Work to be completed: Say how many lines in the following data hold the word "padding". Write nothing but that number.

Record set:
◆ ◆ ◆

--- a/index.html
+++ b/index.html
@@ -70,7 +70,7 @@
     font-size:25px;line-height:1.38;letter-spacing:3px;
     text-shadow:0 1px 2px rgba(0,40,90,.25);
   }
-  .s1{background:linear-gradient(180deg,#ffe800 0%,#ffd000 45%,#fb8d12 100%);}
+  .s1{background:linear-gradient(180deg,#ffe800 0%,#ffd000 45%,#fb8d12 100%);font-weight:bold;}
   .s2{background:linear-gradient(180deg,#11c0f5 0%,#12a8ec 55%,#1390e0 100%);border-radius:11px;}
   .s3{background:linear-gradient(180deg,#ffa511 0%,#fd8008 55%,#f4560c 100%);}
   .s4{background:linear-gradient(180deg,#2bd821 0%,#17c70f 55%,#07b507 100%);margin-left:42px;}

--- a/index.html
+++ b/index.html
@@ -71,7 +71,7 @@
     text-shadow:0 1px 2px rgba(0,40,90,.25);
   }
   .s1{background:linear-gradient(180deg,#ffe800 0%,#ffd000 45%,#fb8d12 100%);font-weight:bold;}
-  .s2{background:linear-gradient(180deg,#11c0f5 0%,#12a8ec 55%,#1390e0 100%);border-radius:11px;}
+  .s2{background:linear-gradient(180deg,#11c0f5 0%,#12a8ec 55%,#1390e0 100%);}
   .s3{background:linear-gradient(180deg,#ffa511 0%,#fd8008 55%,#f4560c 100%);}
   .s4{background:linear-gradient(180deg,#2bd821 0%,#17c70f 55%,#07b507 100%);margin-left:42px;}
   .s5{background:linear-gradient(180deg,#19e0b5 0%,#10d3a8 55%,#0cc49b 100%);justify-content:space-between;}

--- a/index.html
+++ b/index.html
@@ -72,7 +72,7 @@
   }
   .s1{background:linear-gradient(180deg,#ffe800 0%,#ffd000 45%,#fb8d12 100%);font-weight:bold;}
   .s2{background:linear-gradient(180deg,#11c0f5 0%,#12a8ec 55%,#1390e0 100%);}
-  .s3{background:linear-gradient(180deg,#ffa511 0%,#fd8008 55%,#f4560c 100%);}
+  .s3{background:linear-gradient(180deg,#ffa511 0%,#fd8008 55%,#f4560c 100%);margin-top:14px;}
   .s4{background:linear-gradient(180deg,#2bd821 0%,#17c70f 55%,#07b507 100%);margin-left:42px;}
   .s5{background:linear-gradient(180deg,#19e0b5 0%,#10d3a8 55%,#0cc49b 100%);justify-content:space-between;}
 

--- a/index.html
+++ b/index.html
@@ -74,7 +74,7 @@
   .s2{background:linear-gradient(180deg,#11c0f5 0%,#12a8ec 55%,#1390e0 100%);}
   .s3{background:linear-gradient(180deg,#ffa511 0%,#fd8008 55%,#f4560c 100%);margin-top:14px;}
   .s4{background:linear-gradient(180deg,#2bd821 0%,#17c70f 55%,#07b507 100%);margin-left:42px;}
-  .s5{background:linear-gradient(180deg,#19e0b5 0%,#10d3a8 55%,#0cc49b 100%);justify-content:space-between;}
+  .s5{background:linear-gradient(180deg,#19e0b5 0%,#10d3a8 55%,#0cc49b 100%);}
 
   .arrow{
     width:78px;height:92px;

◆ ◆ ◆

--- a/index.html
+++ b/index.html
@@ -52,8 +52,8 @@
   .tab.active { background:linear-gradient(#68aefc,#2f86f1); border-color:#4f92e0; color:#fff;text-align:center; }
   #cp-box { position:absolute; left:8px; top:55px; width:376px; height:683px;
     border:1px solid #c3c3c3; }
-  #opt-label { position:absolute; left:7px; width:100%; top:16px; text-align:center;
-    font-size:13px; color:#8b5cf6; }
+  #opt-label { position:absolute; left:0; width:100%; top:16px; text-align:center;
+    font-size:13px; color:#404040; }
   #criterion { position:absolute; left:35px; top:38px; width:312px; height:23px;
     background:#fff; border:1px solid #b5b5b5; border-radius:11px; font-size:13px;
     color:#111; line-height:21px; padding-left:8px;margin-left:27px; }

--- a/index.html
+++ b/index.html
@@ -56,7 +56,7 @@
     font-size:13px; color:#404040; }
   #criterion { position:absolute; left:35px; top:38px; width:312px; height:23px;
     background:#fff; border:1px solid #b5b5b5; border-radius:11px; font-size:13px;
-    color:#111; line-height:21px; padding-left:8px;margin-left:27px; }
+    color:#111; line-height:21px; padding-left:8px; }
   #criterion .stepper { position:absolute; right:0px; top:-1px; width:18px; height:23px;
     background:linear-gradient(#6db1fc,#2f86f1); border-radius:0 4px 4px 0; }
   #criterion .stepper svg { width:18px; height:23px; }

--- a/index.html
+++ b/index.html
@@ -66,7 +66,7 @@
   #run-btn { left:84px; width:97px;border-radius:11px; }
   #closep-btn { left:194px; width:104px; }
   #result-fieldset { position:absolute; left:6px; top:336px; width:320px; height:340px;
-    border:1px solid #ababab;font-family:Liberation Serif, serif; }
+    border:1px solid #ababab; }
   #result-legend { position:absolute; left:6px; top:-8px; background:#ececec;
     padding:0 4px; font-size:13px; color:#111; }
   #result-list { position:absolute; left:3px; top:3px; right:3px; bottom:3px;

◆ ◆ ◆

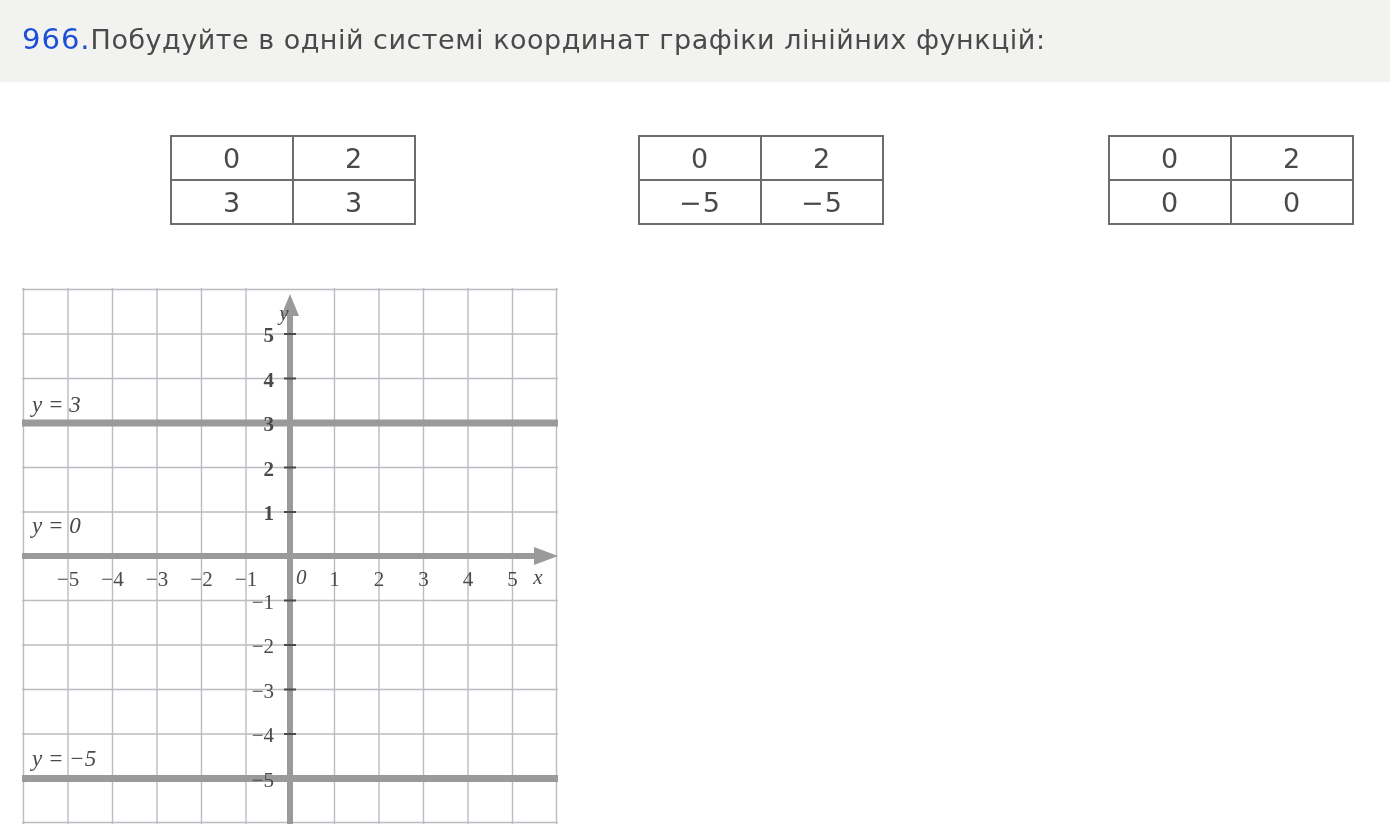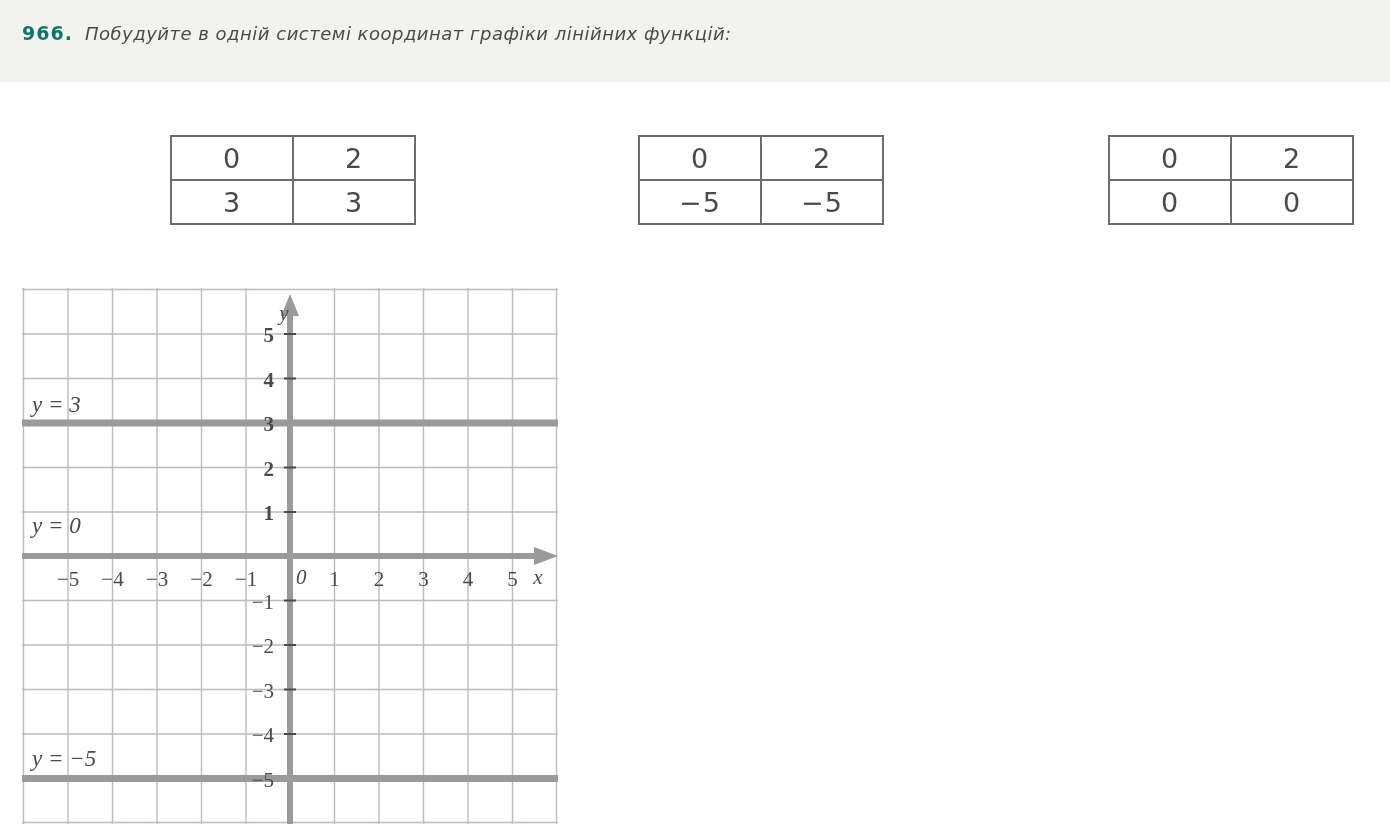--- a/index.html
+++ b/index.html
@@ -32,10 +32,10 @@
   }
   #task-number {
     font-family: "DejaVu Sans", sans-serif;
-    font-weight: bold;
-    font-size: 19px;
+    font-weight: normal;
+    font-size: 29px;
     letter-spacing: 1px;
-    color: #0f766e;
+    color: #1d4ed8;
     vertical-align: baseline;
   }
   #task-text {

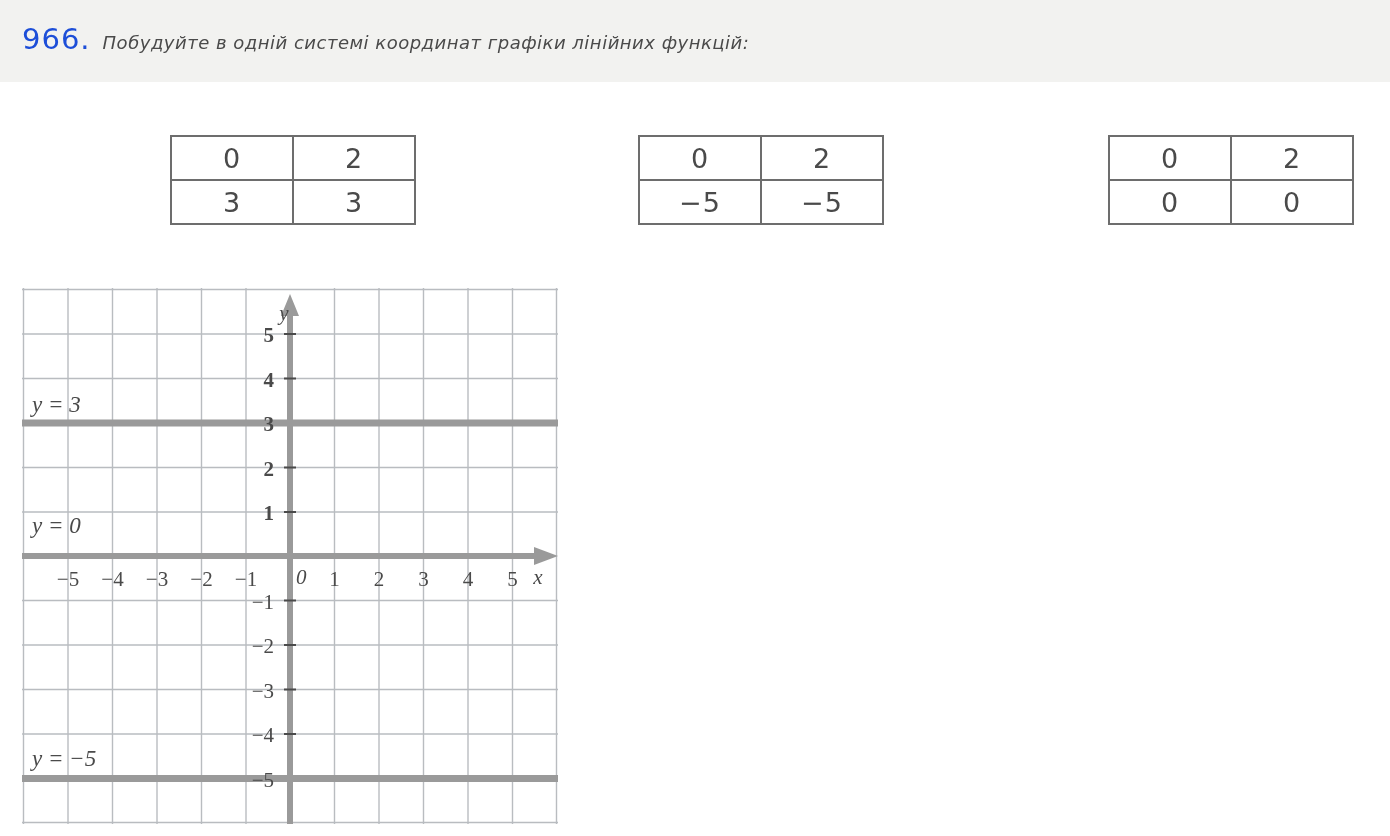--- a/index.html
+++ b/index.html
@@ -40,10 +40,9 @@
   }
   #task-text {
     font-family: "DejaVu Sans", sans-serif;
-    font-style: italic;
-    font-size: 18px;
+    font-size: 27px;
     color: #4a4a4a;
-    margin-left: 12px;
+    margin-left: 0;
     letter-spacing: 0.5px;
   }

◆ ◆ ◆

Result of the task: 4